**WORK INSTRUCTIONS**. Within the records below, find the line with "text: 375 ->" and the line with "datum: 476. godina", then reproduce exactly those two lines and all lines between them, without any picture.

**DATASET EXTRACT**.
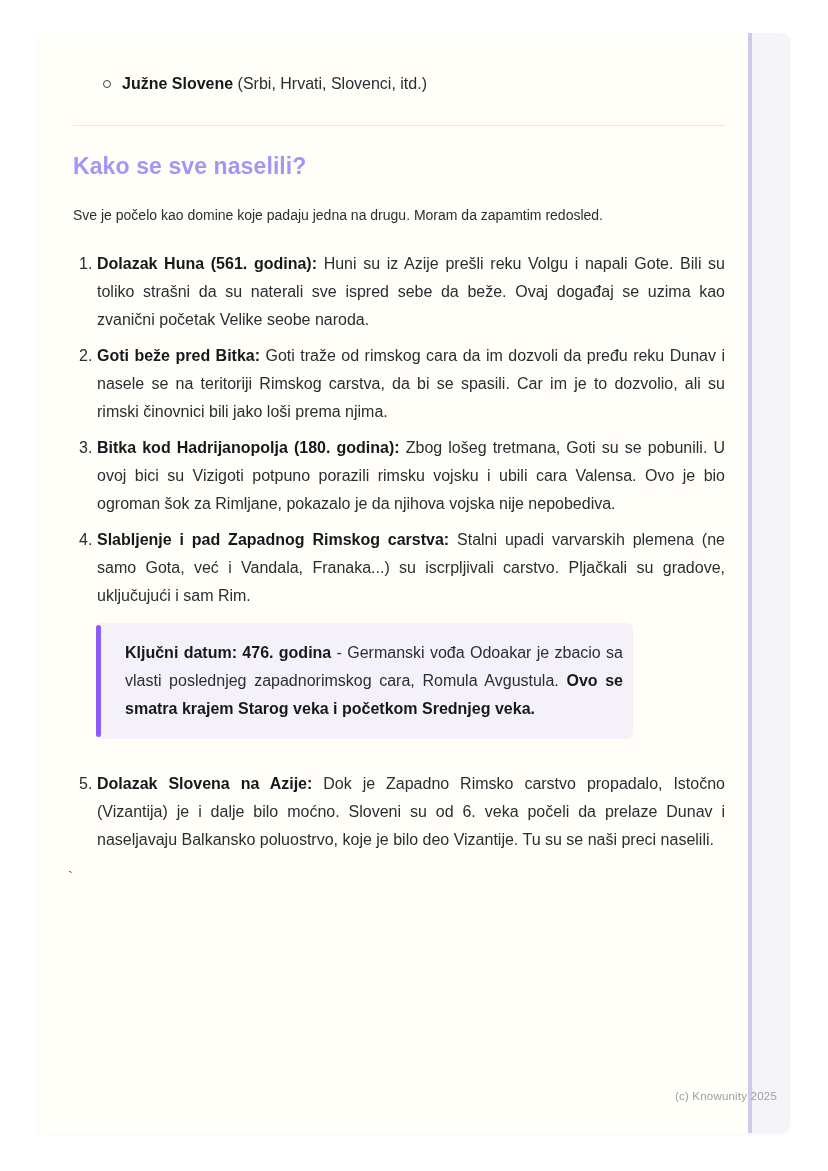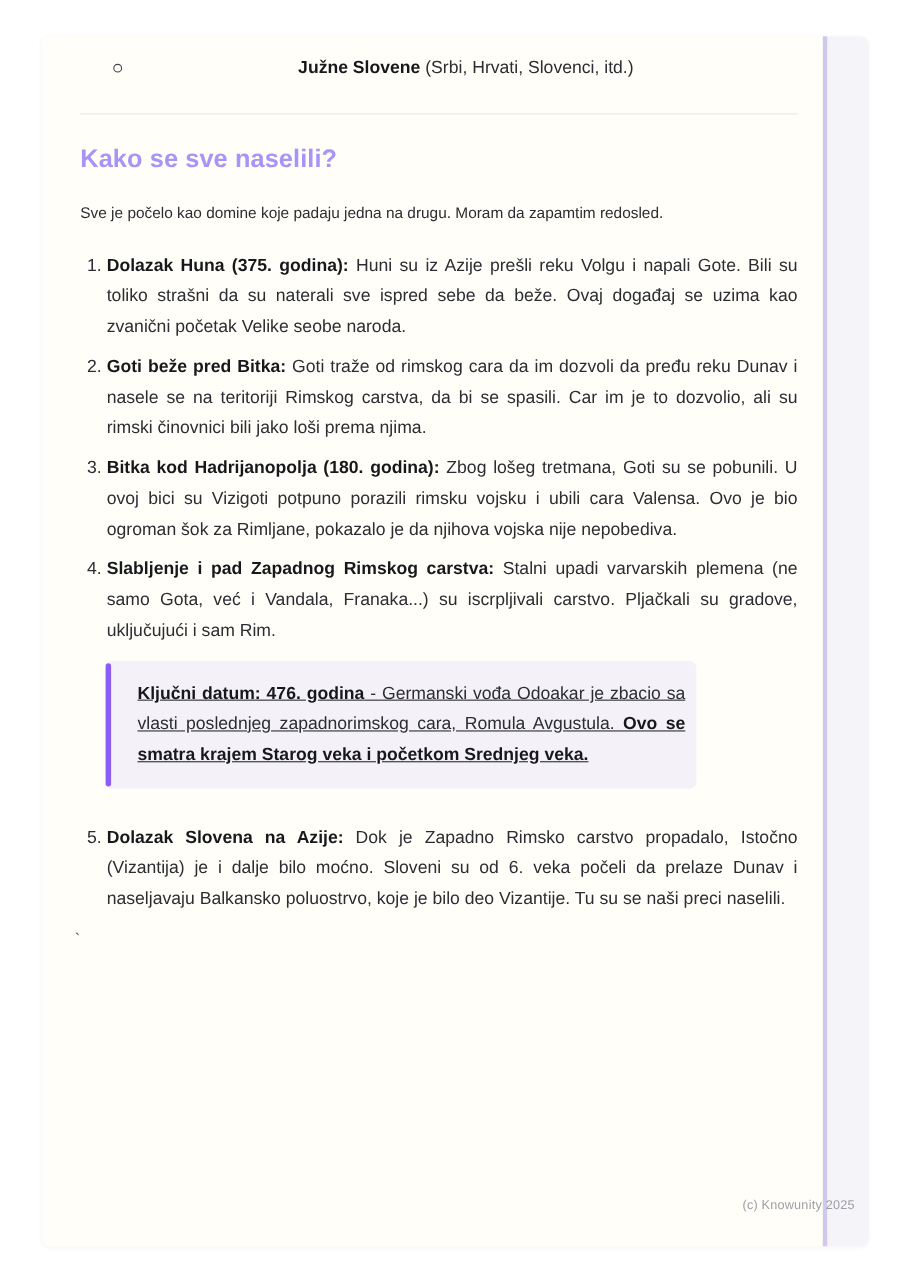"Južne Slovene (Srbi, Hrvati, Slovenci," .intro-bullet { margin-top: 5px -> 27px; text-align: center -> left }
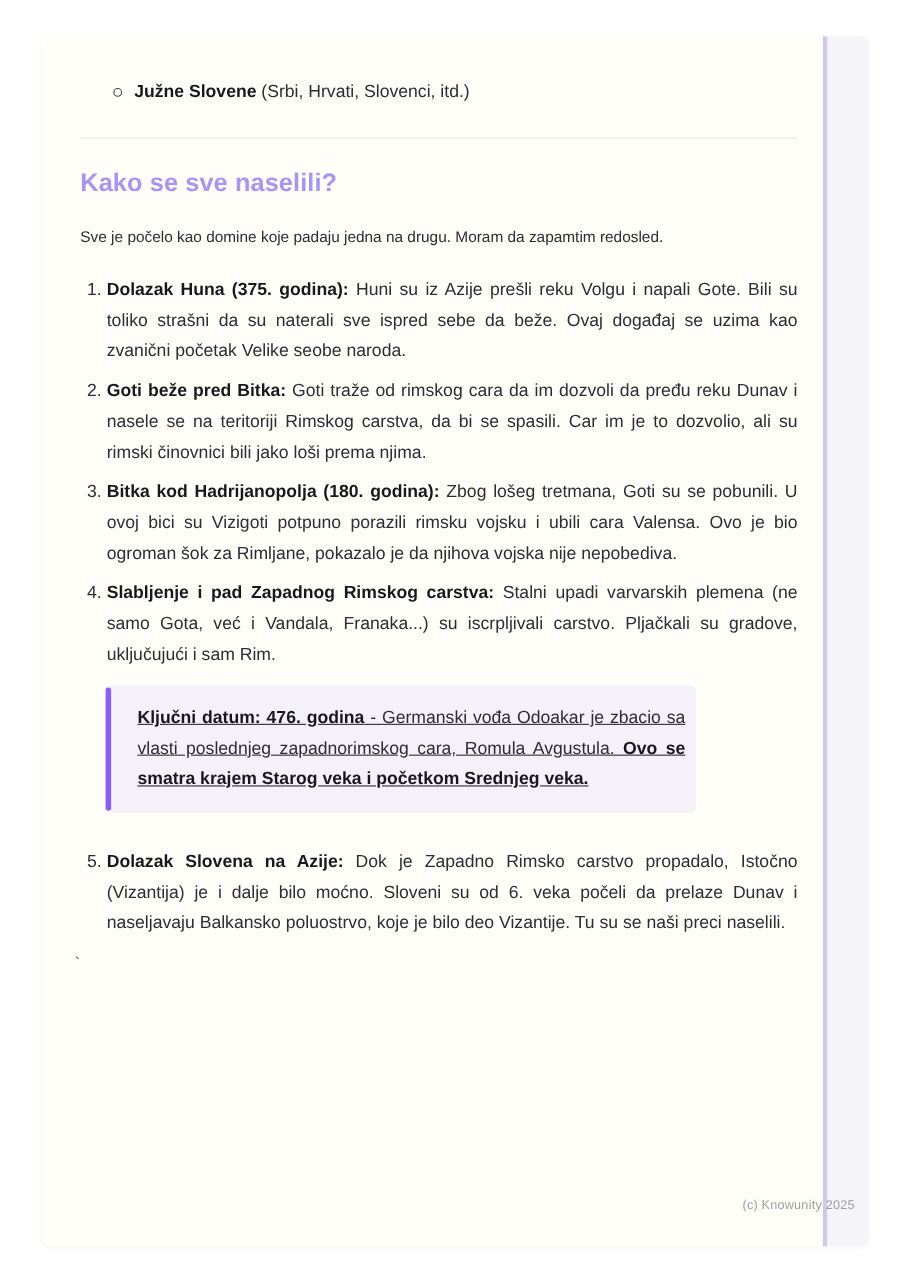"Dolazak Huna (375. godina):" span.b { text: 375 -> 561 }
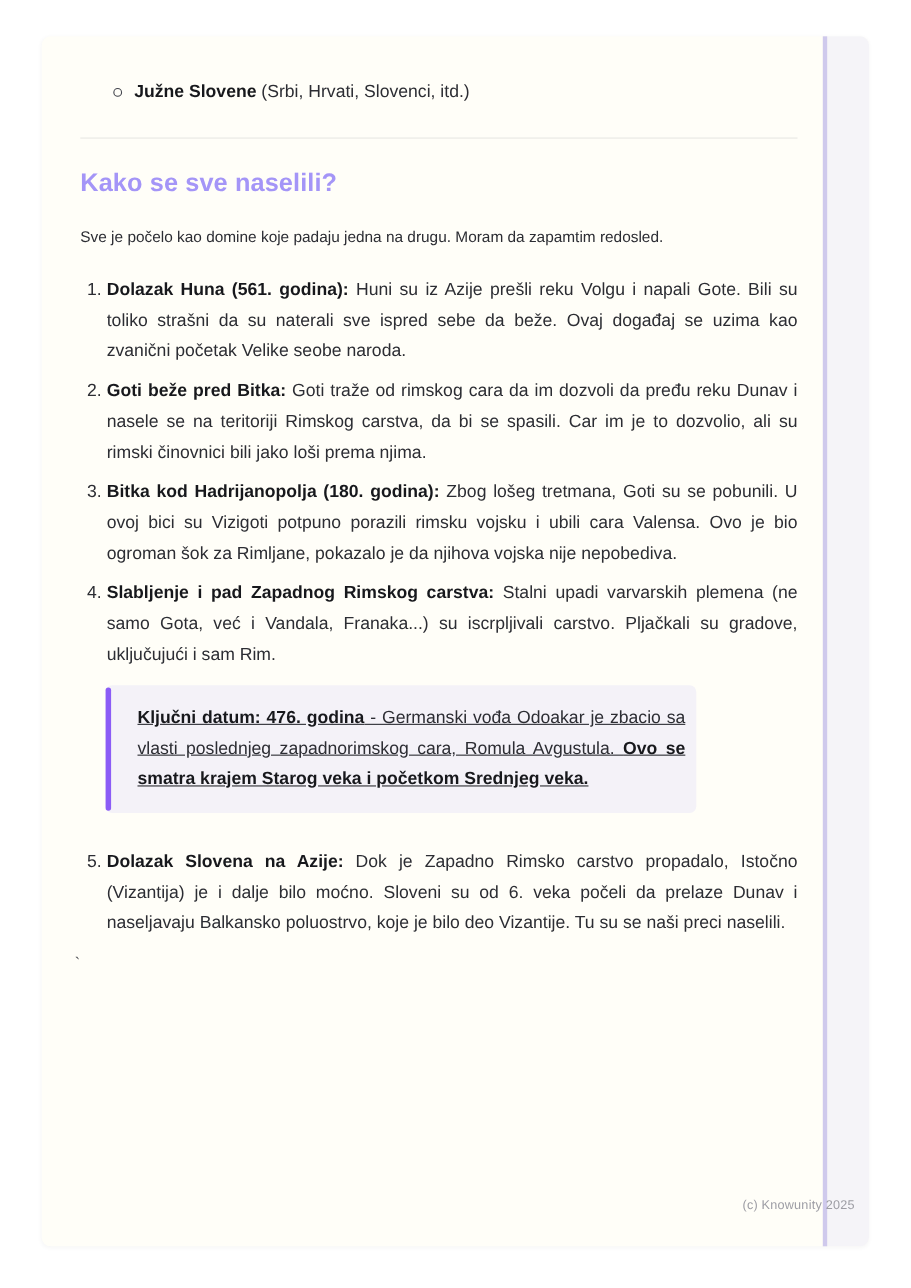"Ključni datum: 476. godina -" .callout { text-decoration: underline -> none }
* * *
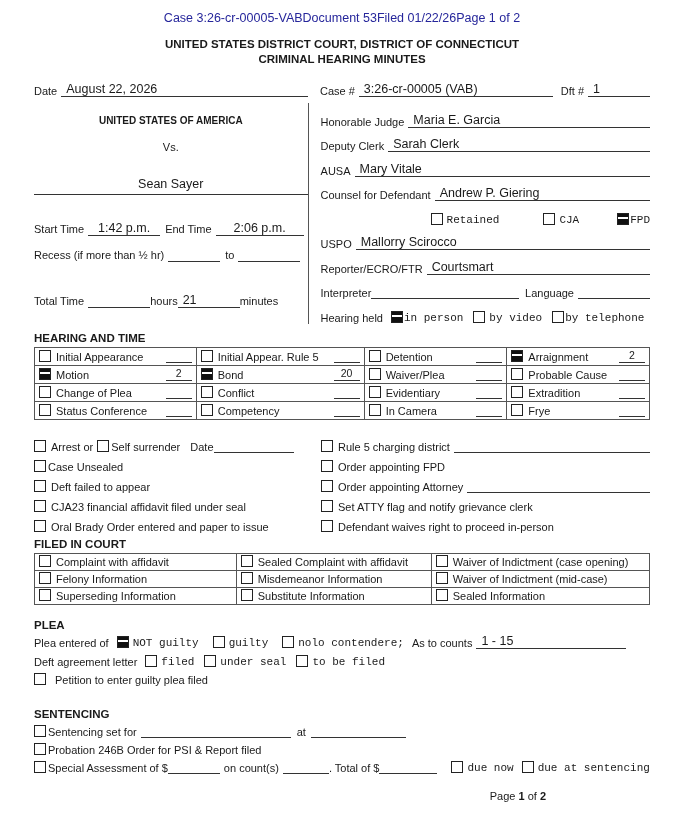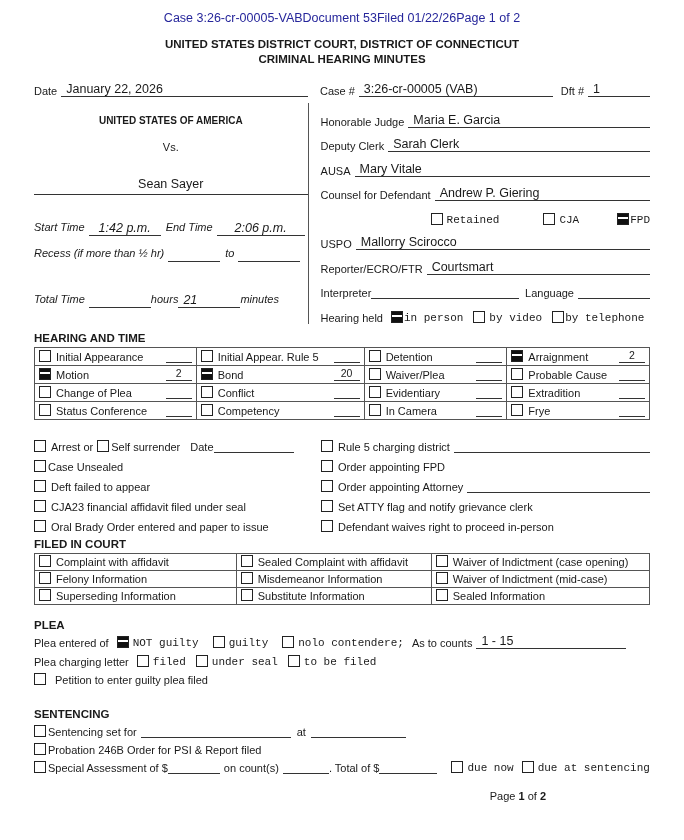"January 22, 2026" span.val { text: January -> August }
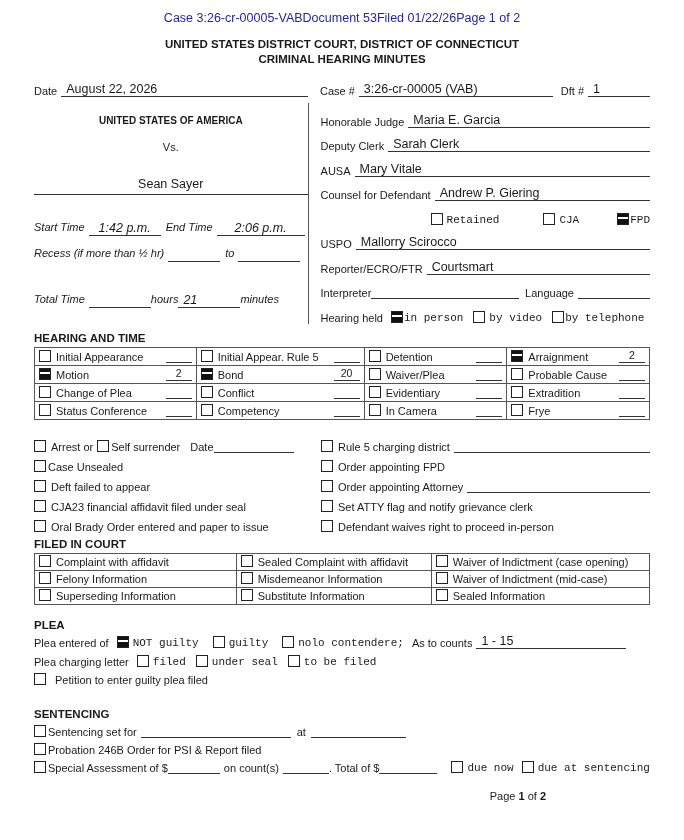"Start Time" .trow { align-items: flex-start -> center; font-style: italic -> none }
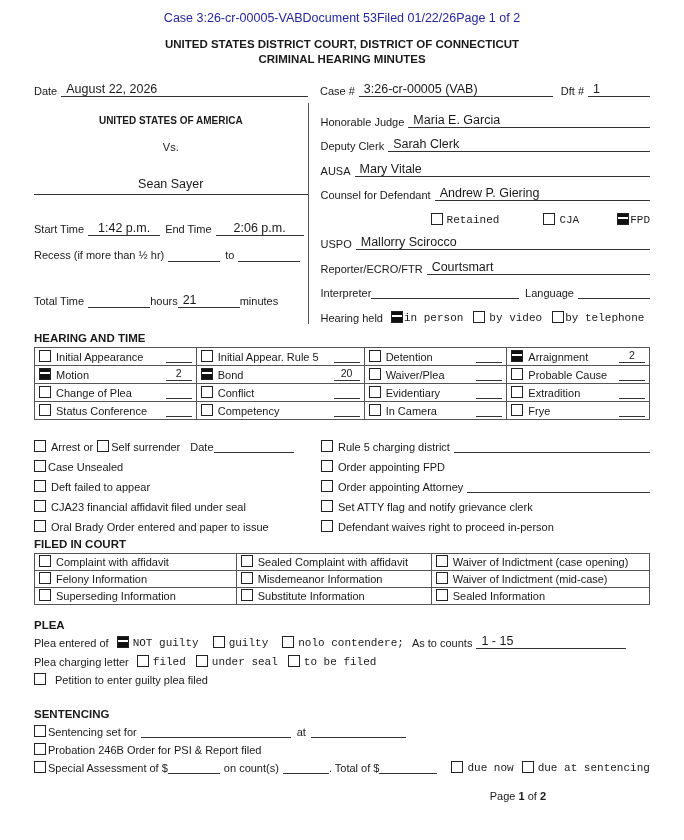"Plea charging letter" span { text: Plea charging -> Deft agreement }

**WRITTEN SOLUTION**.
"Dolazak Huna (375. godina):" span.b { text: 375 -> 561 }
"Ključni datum: 476. godina -" .callout { text-decoration: underline -> none }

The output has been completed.